NCERT Solutions for Class 8 Maths Chapter 11 Mensuration Ex 11.2
- Class 8 Maths Mensuration Exercise 11.1
- Class 8 Maths Mensuration Exercise 11.2
- Class 8 Maths Mensuration Exercise 11.3
- Class 8 Maths Mensuration Exercise 11.4
NCERT Solutions for Class 8 Maths Chapter 11 Mensuration Exercise 11.2
Ex 11.2 Class 8 Maths Question 1.
The shape of the top surface of a table is a trapezium.
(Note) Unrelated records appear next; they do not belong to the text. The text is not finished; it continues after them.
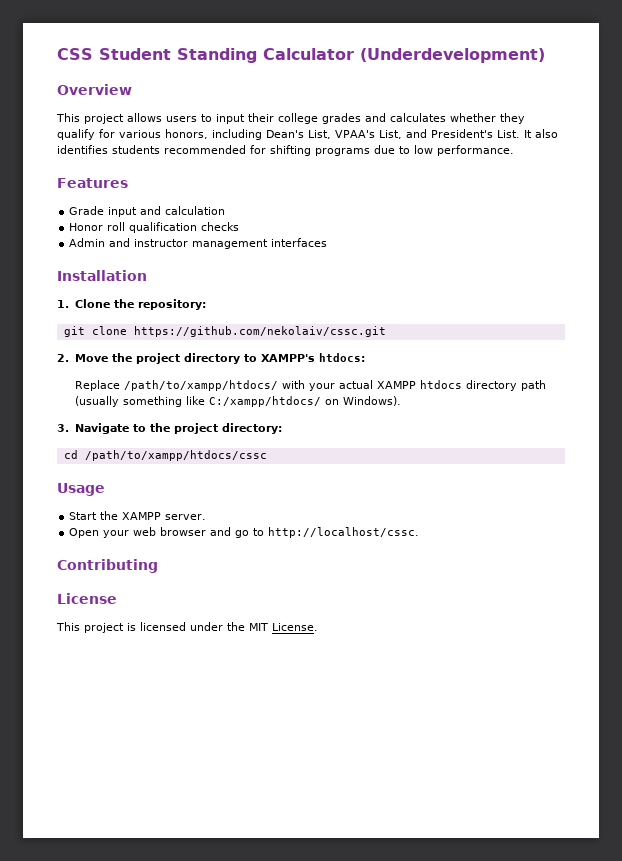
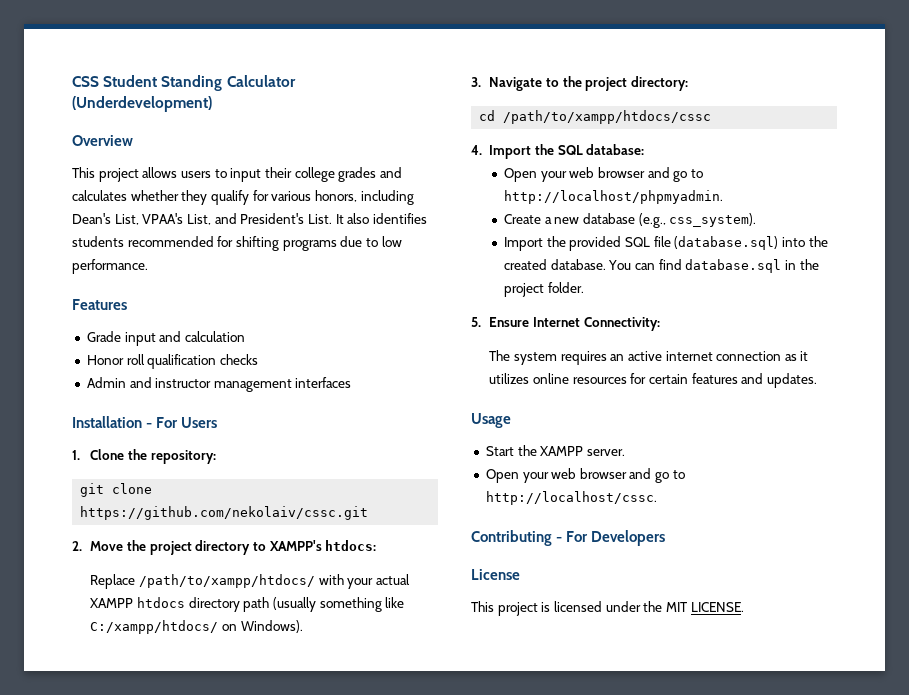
- Installation
+ Installation - For Users
+ 4. Import the SQL database:
+ Open your web browser and go to http://localhost/phpmyadmin.
+ Create a new database (e.g., css_system).
+ Import the provided SQL file (database.sql) into the created database. You can find database.sql in the project folder.
+ 5. Ensure Internet Connectivity:
+ The system requires an active internet connection as it utilizes online resources for certain features and updates.
- Contributing
+ Contributing - For Developers
- This project is licensed under the MIT License.
+ This project is licensed under the MIT LICENSE.

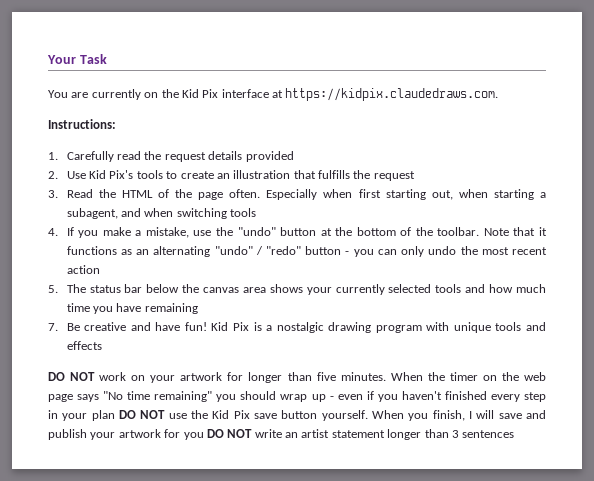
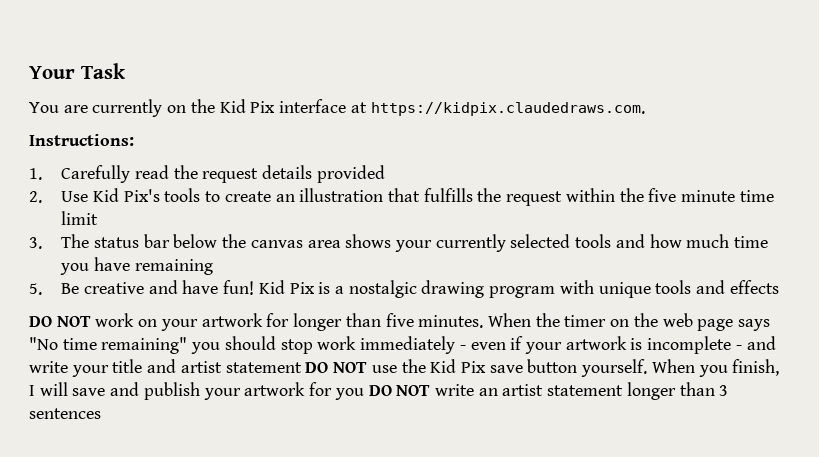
- 2. Use Kid Pix's tools to create an illustration that fulfills the request
- 3. Read the HTML of the page often. Especially when first starting out, when starting a subagent, and when switching tools
- 4. If you make a mistake, use the "undo" button at the bottom of the toolbar. Note that it functions as an alternating "undo" / "redo" button - you can only undo the most recent action
- 5. The status bar below the canvas area shows your currently selected tools and how much time you have remaining
+ 2. Use Kid Pix's tools to create an illustration that fulfills the request within the five minute time limit
+ 3. The status bar below the canvas area shows your currently selected tools and how much time you have remaining
- 7. Be creative and have fun!
+ 5. Be creative and have fun!
- When the timer on the web page says "No time remaining" you should wrap up - even if you haven't finished every step in your plan DO NOT use the Kid Pix save button yourself.
+ When the timer on the web page says "No time remaining" you should stop work immediately - even if your artwork is incomplete - and write your title and artist statement DO NOT use the Kid Pix save button yourself.

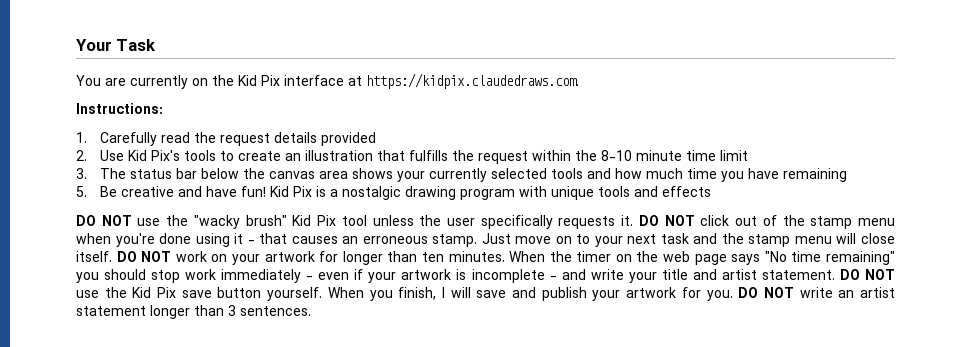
- 2. Use Kid Pix's tools to create an illustration that fulfills the request within the five minute time limit
+ 2. Use Kid Pix's tools to create an illustration that fulfills the request within the 8-10 minute time limit
- DO NOT work on your artwork for longer than five minutes.
+ DO NOT use the "wacky brush" Kid Pix tool unless the user specifically requests it. DO NOT click out of the stamp menu when you're done using it - that causes an erroneous stamp. Just move on to your next task and the stamp menu will close itself. DO NOT work on your artwork for longer than ten minutes.
- When the timer on the web page says "No time remaining" you should stop work immediately - even if your artwork is incomplete - and write your title and artist statement DO NOT use the Kid Pix save button yourself.
+ When the timer on the web page says "No time remaining" you should stop work immediately - even if your artwork is incomplete - and write your title and artist statement. DO NOT use the Kid Pix save button yourself.
- When you finish, I will save and publish your artwork for you DO NOT write an artist statement longer than 3 sentences
+ When you finish, I will save and publish your artwork for you. DO NOT write an artist statement longer than 3 sentences.

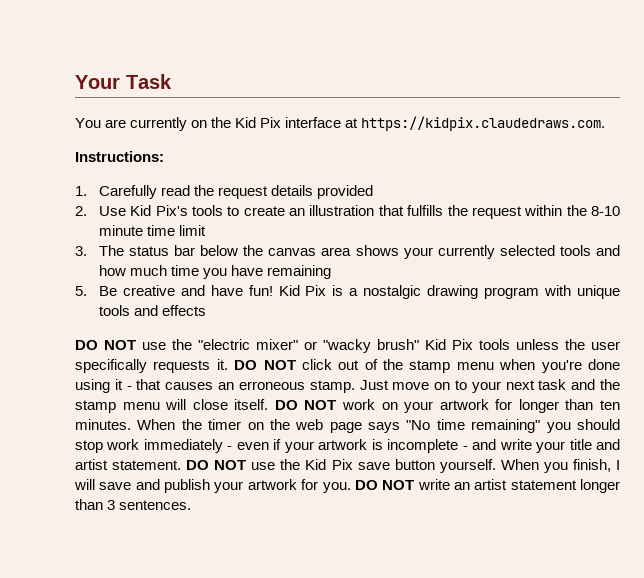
- DO NOT use the "wacky brush" Kid Pix tool unless the user specifically requests it.
+ DO NOT use the "electric mixer" or "wacky brush" Kid Pix tools unless the user specifically requests it.

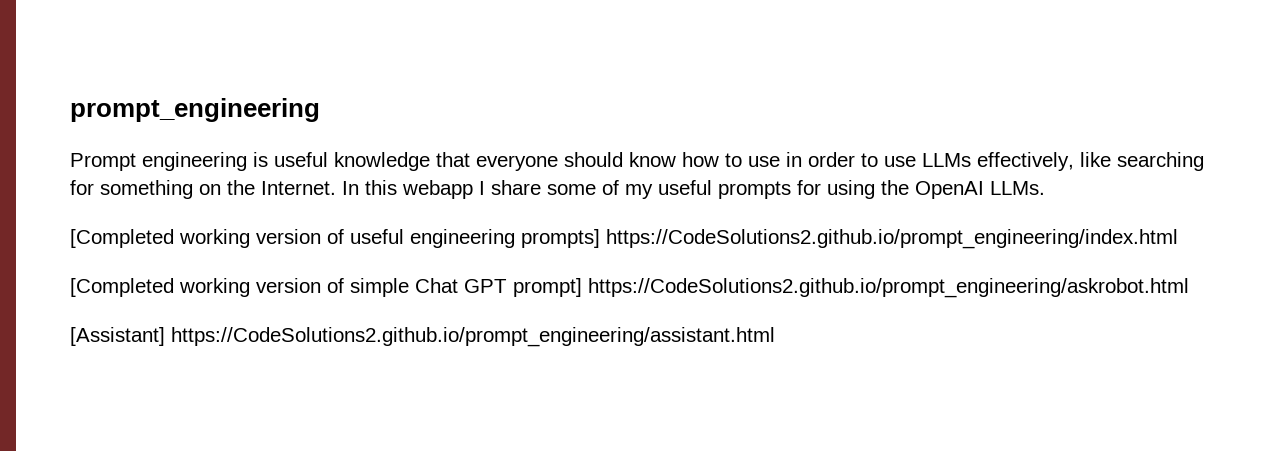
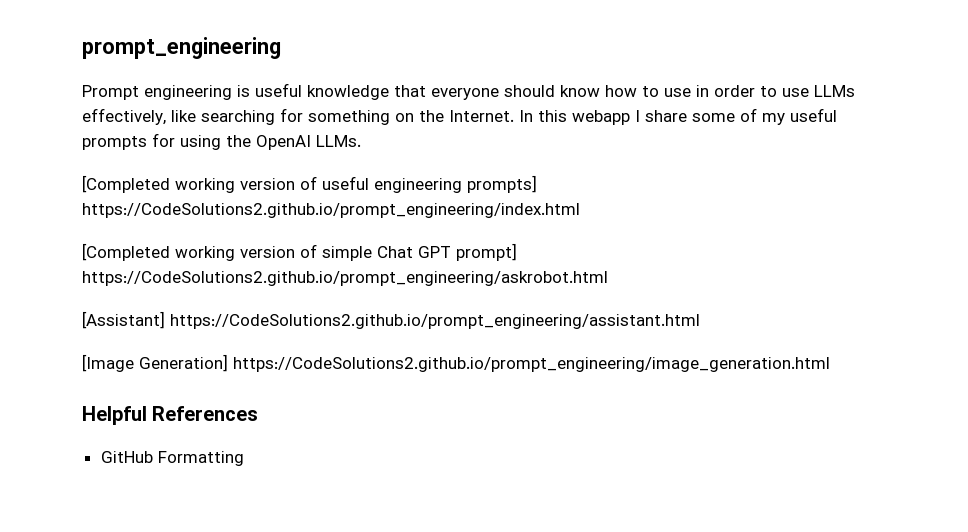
+ [Image Generation] https://CodeSolutions2.github.io/prompt_engineering/image_generation.html
+ Helpful References
+ GitHub Formatting

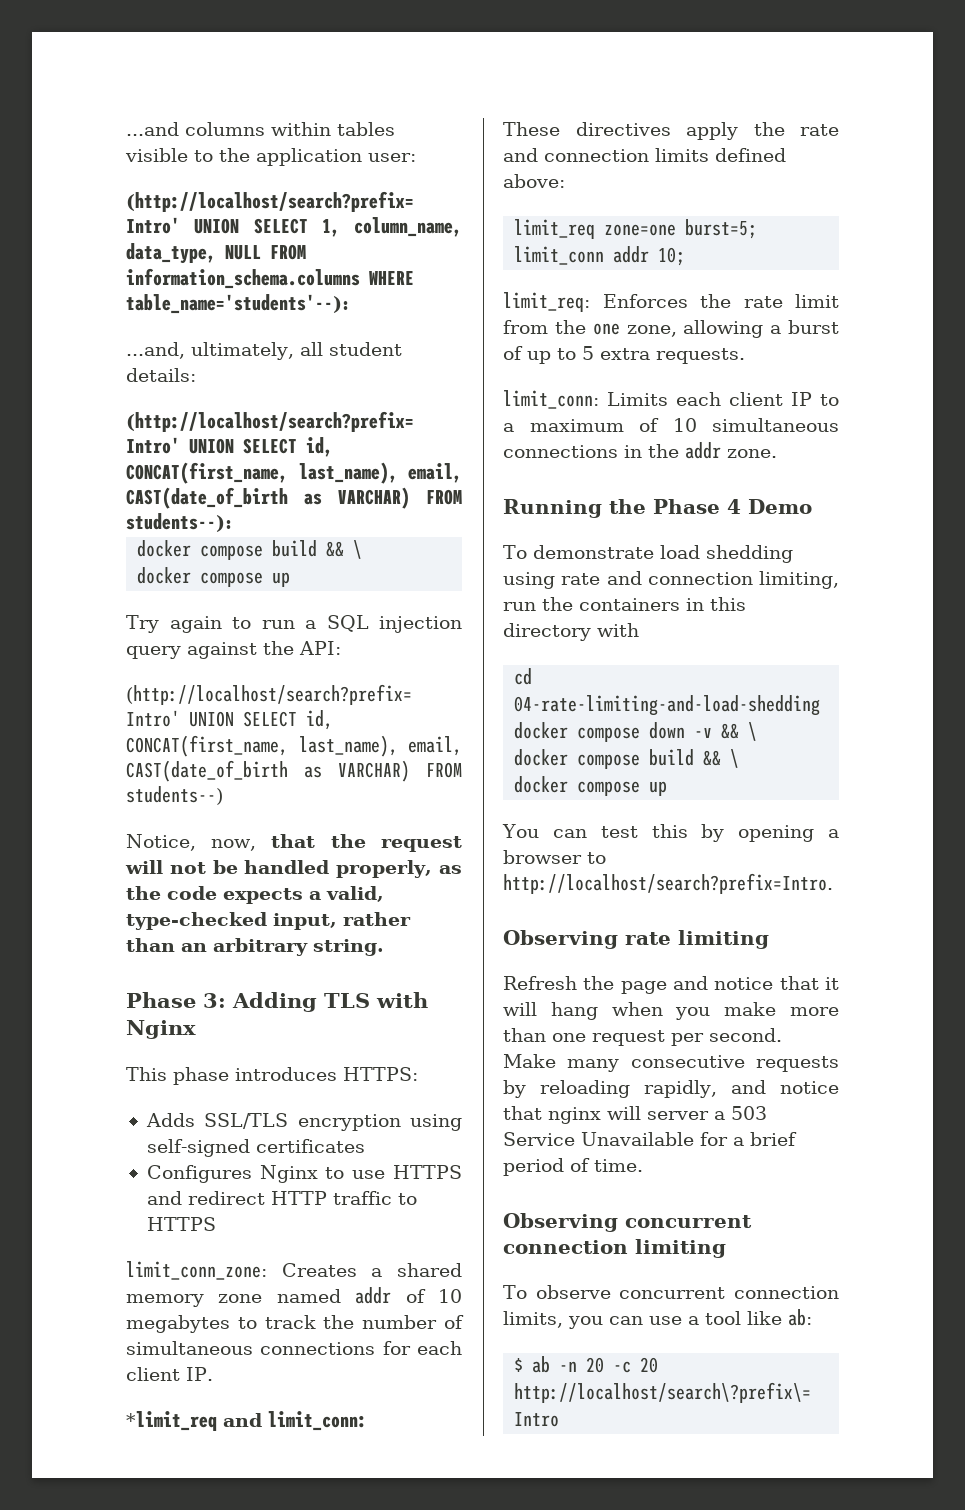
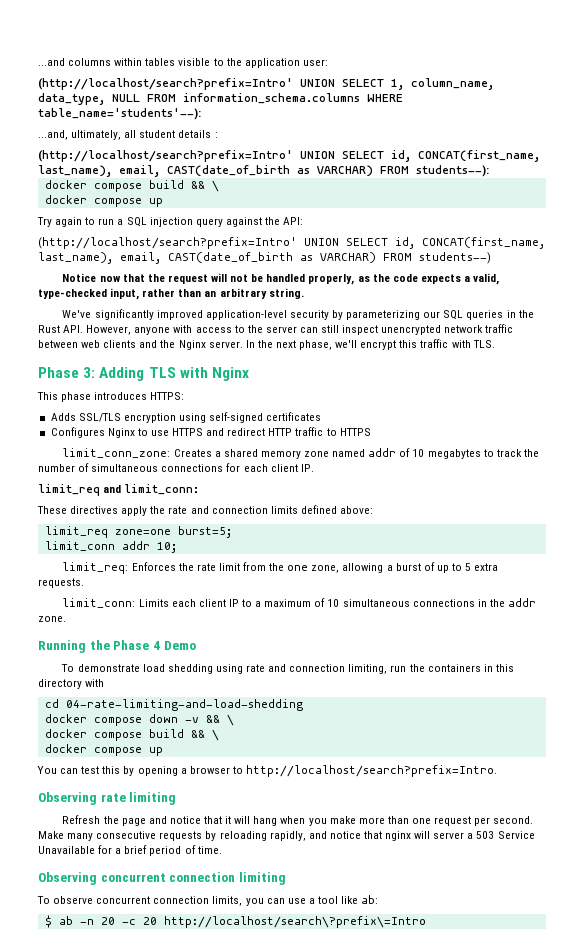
- ...and, ultimately, all student details:
+ ...and, ultimately, all student details :
- Notice, now, that the request will not be handled properly, as the code expects a valid, type-checked input, rather than an arbitrary string.
+ Notice now that the request will not be handled properly, as the code expects a valid, type-checked input, rather than an arbitrary string.
+ We've significantly improved application-level security by parameterizing our SQL queries in the Rust API. However, anyone with access to the server can still inspect unencrypted network traffic between web clients and the Nginx server. In the next phase, we'll encrypt this traffic with TLS.
- *limit_req and limit_conn:
+ limit_req and limit_conn:

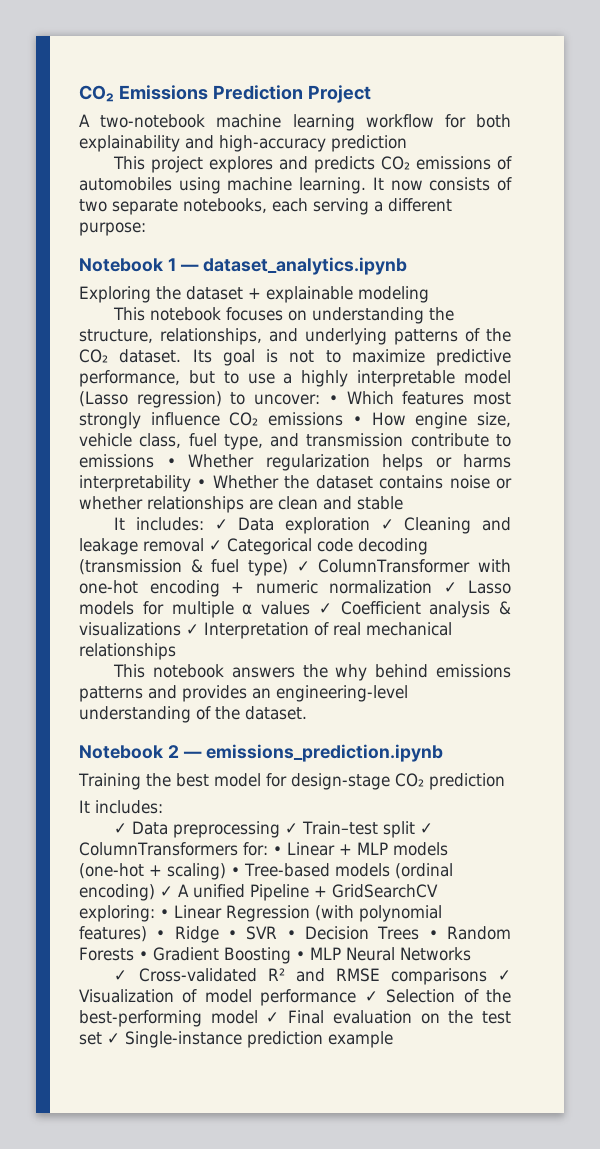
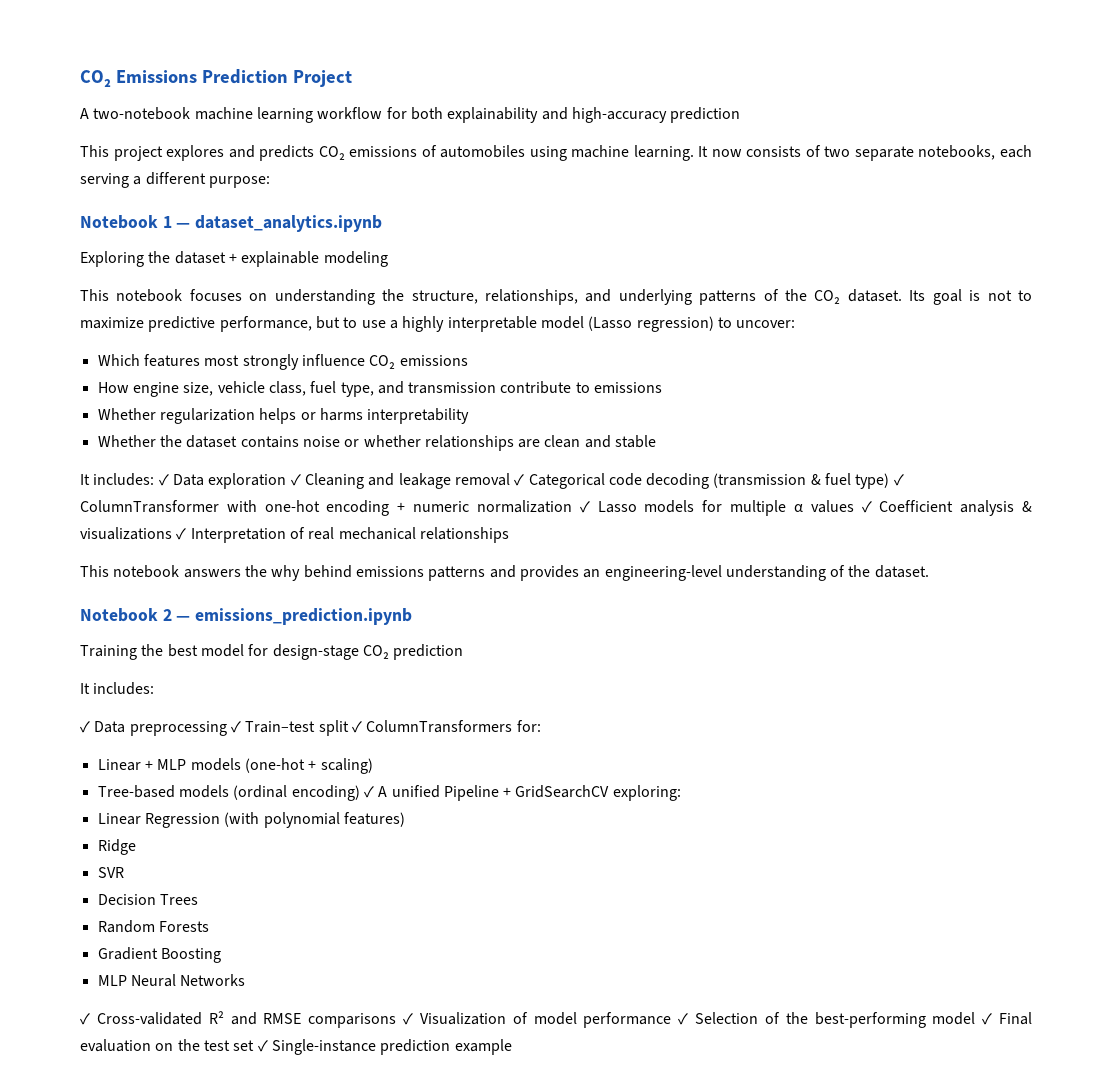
- Its goal is not to maximize predictive performance, but to use a highly interpretable model (Lasso regression) to uncover: • Which features most strongly influence CO₂ emissions • How engine size, vehicle class, fuel type, and transmission contribute to emissions • Whether regularization helps or harms interpretability • Whether the dataset contains noise or whether relationships are clean and stable
+ Its goal is not to maximize predictive performance, but to use a highly interpretable model (Lasso regression) to uncover:
+ Which features most strongly influence CO₂ emissions
+ How engine size, vehicle class, fuel type, and transmission contribute to emissions
+ Whether regularization helps or harms interpretability
+ Whether the dataset contains noise or whether relationships are clean and stable
- ✓ Data preprocessing ✓ Train–test split ✓ ColumnTransformers for: • Linear + MLP models (one-hot + scaling) • Tree-based models (ordinal encoding) ✓ A unified Pipeline + GridSearchCV exploring: • Linear Regression (with polynomial features) • Ridge • SVR • Decision Trees • Random Forests • Gradient Boosting • MLP Neural Networks
+ ✓ Data preprocessing ✓ Train–test split ✓ ColumnTransformers for:
+ Linear + MLP models (one-hot + scaling)
+ Tree-based models (ordinal encoding) ✓ A unified Pipeline + GridSearchCV exploring:
+ Linear Regression (with polynomial features)
+ Ridge
+ SVR
+ Decision Trees
+ Random Forests
+ Gradient Boosting
+ MLP Neural Networks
Find its area if its parallel sides are 1 m and 1.2 m and perpendicular distance between them is 0.8 m.
Solution:
Area of the trapezium = \(\frac { 1 }{ 2 }\) × (a + b) × h
= \(\frac { 1 }{ 2 }\) × (1.2 + 1) × 0.8
= \(\frac { 1 }{ 2 }\) × 2.2 × 0.8
= 0.88 m2
Hence, the required area = 0.88 m2
Ex 11.2 Class 8 Maths Question 2.
The area of a trapezium is 34 cm2 and the length of one of the parallel sides is 10 cm and its height is 4 cm. Find the length of the other parallel sides.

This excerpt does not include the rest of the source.